◆ **Records to process**:
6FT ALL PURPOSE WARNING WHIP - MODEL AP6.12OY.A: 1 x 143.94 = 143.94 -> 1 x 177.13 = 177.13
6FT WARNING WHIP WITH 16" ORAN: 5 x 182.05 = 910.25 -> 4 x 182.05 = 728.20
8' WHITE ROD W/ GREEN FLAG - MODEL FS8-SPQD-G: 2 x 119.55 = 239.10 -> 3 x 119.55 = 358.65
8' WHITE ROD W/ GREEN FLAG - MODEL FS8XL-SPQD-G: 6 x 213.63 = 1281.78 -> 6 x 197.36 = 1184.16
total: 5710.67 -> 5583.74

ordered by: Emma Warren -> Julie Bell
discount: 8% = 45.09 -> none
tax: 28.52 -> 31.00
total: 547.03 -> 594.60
--
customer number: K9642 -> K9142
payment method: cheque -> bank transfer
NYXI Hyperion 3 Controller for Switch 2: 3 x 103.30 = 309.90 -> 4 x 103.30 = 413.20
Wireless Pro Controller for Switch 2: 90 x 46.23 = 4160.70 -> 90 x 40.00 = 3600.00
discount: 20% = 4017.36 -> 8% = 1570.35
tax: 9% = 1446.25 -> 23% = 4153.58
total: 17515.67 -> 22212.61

◆ **What is expected**: Using the data above, print exactly the lines from the line that contains "6FT ALL PURPOSE" through the line that contains "total: 547.03 -> 594.60", with both included.

◆ **Exercise solution**:
6FT ALL PURPOSE WARNING WHIP - MODEL AP6.12OY.A: 1 x 143.94 = 143.94 -> 1 x 177.13 = 177.13
6FT WARNING WHIP WITH 16" ORAN: 5 x 182.05 = 910.25 -> 4 x 182.05 = 728.20
8' WHITE ROD W/ GREEN FLAG - MODEL FS8-SPQD-G: 2 x 119.55 = 239.10 -> 3 x 119.55 = 358.65
8' WHITE ROD W/ GREEN FLAG - MODEL FS8XL-SPQD-G: 6 x 213.63 = 1281.78 -> 6 x 197.36 = 1184.16
total: 5710.67 -> 5583.74

ordered by: Emma Warren -> Julie Bell
discount: 8% = 45.09 -> none
tax: 28.52 -> 31.00
total: 547.03 -> 594.60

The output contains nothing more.